Wendy Sherman, the lead U.S. negotiator on the Iran nuclear talks, was the third-ranking official at the State Department until she left her position just last week.

One of the most meaningful gifts she received during her job at the State Department was a small thing, she said.

"It was a plastic Rubik's Cube that was given to me by my team that was emblematic of the Rubik's Cube we were trying to settle in the Iran nuclear negotiation," she tells NPR's Steve Inskeep.

Those negotiations addressed only the nuclear issue. The U.S. chose not to raise such matters as Iran's backing of Syrian President Bashar Assad, its role in Iraq or human rights issues.

"At the beginning of this process, the Gulf states said please don't discuss regional issues because we're not in the room and it's our interests that are at stake," said Sherman, who is now teaching negotiation and diplomacy at the Institute of Politics at the Harvard Kennedy School.

Interview Highlights

What did Israel think about limiting the negotiations to nuclear issues?

Israel did not want Iran to have a nuclear weapon, either, and throughout the negotiation we were in very close consultation with the Israelis. ...

I think actually it was the world community that wanted us to focus on the nuclear issue. As I said, this really goes back to 1929, the last U.N Security Council resolution to try to in fact find a peaceful solution to this problem.
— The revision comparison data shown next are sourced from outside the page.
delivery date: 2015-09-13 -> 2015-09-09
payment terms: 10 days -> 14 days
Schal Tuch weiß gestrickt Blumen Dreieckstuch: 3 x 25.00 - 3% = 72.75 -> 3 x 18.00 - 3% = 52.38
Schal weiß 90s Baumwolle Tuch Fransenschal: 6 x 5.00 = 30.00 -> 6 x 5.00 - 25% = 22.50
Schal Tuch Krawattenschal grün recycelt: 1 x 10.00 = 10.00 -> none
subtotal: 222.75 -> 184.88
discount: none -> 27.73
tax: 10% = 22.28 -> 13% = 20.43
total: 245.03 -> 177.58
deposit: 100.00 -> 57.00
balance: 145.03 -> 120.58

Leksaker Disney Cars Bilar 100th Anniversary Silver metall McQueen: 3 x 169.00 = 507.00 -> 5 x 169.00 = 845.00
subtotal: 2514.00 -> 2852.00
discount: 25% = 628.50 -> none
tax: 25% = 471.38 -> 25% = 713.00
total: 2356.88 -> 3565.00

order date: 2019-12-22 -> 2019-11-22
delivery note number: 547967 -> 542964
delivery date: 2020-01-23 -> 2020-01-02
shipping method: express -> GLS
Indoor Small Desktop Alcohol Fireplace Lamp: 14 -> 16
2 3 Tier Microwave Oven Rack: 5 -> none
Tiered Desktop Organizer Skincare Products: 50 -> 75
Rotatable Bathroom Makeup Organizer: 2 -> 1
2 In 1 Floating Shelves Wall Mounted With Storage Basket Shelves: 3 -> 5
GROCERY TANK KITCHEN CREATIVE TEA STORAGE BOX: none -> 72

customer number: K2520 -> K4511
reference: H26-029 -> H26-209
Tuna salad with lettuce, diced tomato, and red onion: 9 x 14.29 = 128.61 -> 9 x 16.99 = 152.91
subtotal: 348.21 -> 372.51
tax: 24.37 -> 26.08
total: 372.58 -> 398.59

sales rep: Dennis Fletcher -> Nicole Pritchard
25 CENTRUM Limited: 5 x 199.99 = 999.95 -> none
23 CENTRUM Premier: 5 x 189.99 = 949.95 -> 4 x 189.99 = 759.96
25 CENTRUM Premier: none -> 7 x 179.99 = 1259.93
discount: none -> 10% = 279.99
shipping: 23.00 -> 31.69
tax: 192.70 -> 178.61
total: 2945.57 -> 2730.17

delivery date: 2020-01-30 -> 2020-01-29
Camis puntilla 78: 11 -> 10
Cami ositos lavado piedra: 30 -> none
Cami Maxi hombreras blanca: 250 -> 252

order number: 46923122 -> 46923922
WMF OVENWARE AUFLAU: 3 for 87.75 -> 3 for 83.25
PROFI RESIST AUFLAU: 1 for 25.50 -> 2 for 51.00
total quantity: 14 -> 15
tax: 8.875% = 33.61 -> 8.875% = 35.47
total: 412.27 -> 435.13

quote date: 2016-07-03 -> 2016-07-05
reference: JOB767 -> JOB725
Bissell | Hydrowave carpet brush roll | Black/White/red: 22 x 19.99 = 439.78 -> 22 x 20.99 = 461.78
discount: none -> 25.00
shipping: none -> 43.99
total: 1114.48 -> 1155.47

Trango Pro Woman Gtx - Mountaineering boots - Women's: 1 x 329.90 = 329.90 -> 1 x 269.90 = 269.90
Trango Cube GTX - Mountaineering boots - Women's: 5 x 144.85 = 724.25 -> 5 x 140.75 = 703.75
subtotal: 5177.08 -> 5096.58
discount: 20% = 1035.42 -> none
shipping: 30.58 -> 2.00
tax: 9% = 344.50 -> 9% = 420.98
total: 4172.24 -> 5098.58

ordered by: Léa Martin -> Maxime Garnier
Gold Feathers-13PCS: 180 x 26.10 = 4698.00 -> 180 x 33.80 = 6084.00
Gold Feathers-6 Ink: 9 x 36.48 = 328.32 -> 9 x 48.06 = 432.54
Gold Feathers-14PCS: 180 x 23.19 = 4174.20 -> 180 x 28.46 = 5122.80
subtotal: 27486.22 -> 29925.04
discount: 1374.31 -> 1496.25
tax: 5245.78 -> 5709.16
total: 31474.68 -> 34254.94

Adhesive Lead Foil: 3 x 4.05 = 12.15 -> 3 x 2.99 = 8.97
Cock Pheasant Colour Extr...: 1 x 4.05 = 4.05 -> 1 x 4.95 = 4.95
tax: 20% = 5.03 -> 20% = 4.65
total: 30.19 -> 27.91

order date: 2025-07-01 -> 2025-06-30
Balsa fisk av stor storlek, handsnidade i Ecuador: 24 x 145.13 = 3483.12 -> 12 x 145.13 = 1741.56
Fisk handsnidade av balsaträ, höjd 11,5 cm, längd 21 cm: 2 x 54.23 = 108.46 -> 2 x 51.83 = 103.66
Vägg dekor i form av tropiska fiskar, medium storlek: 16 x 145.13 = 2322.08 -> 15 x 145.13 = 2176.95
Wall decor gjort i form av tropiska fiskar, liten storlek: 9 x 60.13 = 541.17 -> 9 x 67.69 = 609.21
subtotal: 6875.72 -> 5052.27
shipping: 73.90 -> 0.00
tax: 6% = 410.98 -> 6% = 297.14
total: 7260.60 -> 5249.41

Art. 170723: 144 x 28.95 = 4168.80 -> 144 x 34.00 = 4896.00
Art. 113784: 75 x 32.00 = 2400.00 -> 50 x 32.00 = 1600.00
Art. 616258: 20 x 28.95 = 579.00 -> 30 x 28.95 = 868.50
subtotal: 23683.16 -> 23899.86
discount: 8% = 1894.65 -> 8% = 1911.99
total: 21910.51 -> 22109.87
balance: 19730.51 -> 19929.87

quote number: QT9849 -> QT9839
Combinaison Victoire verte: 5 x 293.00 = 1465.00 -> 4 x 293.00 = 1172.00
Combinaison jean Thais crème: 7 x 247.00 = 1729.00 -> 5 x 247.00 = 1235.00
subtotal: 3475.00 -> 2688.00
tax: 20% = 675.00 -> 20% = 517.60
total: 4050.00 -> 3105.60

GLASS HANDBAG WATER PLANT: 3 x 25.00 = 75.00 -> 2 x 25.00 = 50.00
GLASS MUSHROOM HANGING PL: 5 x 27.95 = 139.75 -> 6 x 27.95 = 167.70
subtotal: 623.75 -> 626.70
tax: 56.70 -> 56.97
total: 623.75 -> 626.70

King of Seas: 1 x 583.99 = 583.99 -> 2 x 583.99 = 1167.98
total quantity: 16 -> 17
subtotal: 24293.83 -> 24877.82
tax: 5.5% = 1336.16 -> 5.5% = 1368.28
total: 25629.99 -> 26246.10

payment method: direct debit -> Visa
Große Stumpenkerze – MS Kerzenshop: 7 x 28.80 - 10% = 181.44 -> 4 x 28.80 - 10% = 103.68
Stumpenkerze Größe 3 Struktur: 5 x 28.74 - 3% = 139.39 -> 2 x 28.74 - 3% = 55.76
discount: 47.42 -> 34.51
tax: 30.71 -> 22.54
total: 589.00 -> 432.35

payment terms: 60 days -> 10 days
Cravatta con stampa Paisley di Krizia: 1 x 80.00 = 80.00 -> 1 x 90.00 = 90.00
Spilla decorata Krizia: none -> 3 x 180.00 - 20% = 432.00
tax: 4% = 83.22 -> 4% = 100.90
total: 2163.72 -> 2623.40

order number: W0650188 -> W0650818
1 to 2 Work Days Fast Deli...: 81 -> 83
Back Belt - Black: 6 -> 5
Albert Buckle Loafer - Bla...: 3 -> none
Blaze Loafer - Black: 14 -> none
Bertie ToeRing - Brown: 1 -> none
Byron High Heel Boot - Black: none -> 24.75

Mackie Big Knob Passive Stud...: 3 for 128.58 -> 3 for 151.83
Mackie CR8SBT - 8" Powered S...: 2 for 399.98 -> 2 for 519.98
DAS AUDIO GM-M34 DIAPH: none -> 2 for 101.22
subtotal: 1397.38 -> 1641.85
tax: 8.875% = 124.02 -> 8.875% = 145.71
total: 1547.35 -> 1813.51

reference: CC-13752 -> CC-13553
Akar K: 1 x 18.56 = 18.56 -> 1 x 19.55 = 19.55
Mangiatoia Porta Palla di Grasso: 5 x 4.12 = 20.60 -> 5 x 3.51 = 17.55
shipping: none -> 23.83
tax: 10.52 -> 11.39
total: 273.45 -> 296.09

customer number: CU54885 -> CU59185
What about the Americans being held in Iran?

We were very careful, Steve, to keep a separate track on getting our American citizens home, both those that are detained and those missing. Robert Levinson has been missing for several years, and of course we've been very concerned about Amir Hekmati, Said Abedini and Jason Rezaian.

And all throughout these negotiations, we had a separate track that I conducted on the margins of the negotiations, but very consciously keeping it separate because we did not want the Iranians to say to us, 'Well, if you give us this on nuclear weapons, then you'll free up the Americans.' We did not want them to be held hostage to these negotiations.

Did the Iranian negotiators ever raise the possibility of making the Americans part of the nuclear deal?

None of us wanted to fold this into the nuclear negotiation. The Iranians did not, either. I do not want to leave that impression. The reason I am not giving you a direct answer is because I'm trying to protect the ongoing discussions that are taking place. But no one thought, either the Iranians or the Americans, that this should be folded into the nuclear negotiation.

Does it feel a little awkward now to have kept all the other issues off the table and now they are exploding, with developments like Russia's military action in Syria?

There is no military solution in Syria. I think that Russia has made a very, very wrong strategic decision here to try to take military advantage. Obviously, even though, as the Russians have said to us, as [recently] as last week in the U.N. General Assembly in New York, where we had several meetings, that they are in fact coming into Syria to deal with [the Islamic State], it is quite clear that their target is, as much if not more so, the opposition to the Assad regime and protecting Assad.

During the negotiations, you were quoted at one point saying that deception is in the DNA of the Iranian leadership. Do you still believe that's the case?

I said after that that I regretted using those particular words. I think it's probably not wise ever, as a diplomat, to characterize countries and peoples in exactly that way. ...

I think we have, you know, decades of mistrust between Iran and the United States. l don't think that mistrust is going to go away because of the Joint Comprehensive Plan of Action to address the world's concerns about Iran's nuclear program.